Отец Дорофей, пособолезновав одолевшему меня беспамятству, совсем не удивился избирательности памяти:
– Господь знает, о чем тебе пока не следует помнить, сын мой, – сказал он. – Будет на то Его святая воля – к тебе постепенно начнет возвращаться прежняя жизнь. Как и с какого именно места ты станешь вспоминать прожитое, не дано знать никому.

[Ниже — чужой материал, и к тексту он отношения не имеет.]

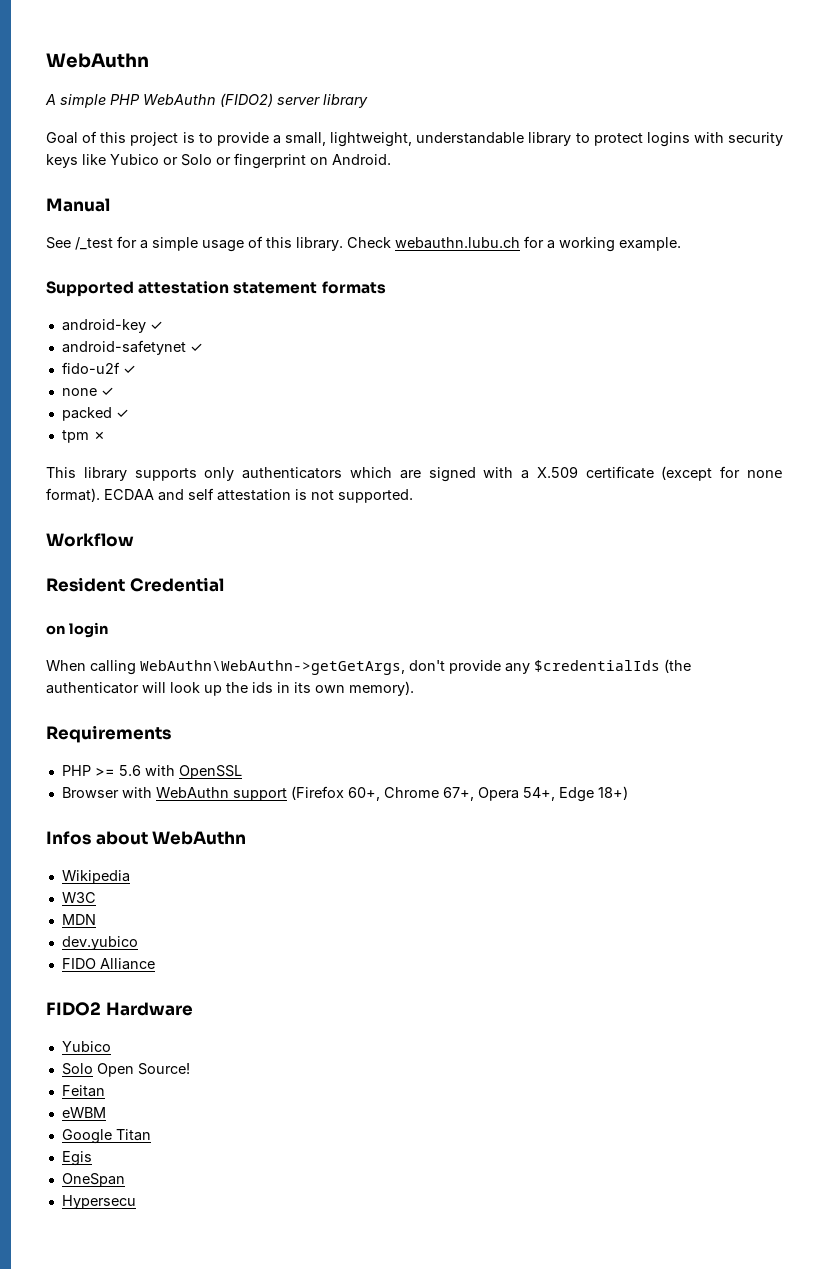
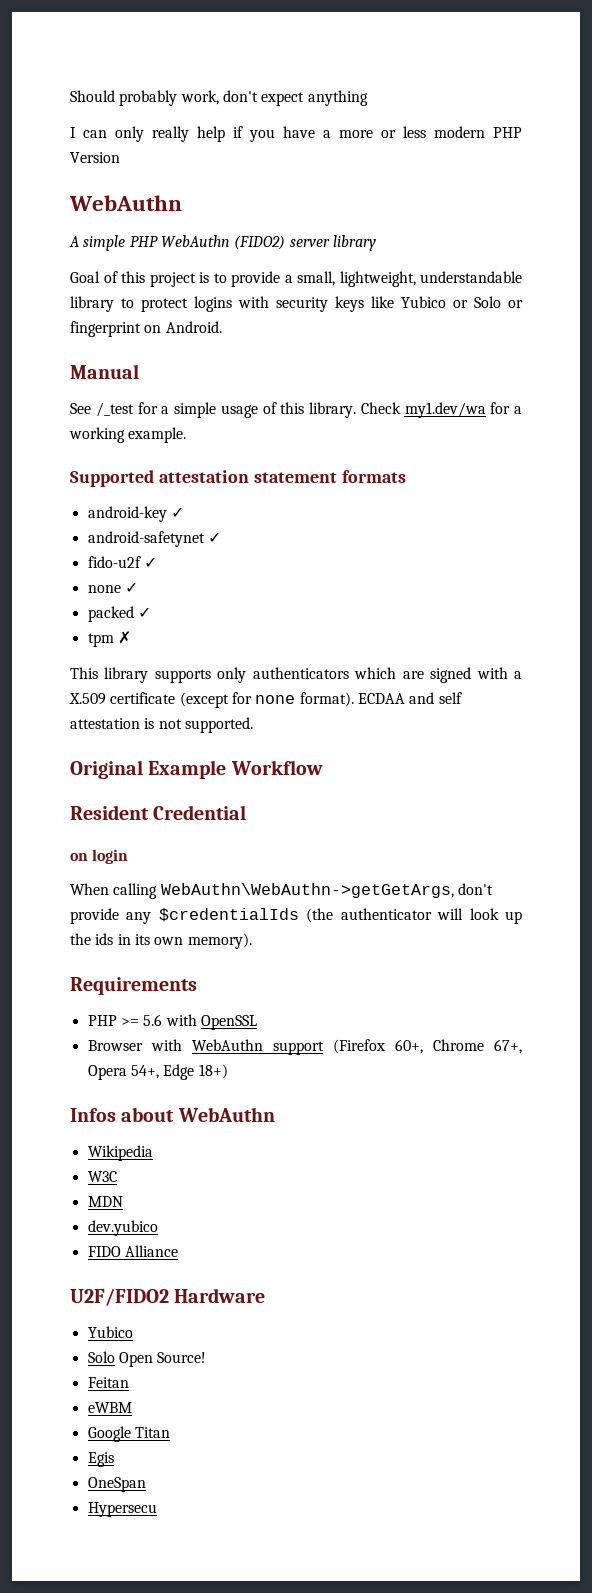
(46, 60) none -> [70,90,368,106] [70,126,522,142] [70,152,120,163] Should probably work, don't expect anything // I can only really help if you have a more or less modern PHP Version //
[395,237,520,249] webauthn.lubu.ch -> [404,402,486,418] my1.dev/wa
(413, 496) none -> [70,760,227,779] Original Example
[46,1002,101,1016] FIDO2 -> [70,1289,169,1306] U2F/FIDO2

От отца Дорофея я получил некоторые сведения о здешних местах. Он рассказал о старинном православном монастыре, находящемся неподалеку от кельи Амвросия: именно там нес послушание отец Дорофей, наведывался туда и Амвросий. К святым местам тянутся паломники со всего мира – каются в грехах, взывают о помощи, возносят благодарственные молитвы. Но, по словам отца Дорофея, гораздо чаще люди ищут мира и ясности душе своей – о том и молят Господа.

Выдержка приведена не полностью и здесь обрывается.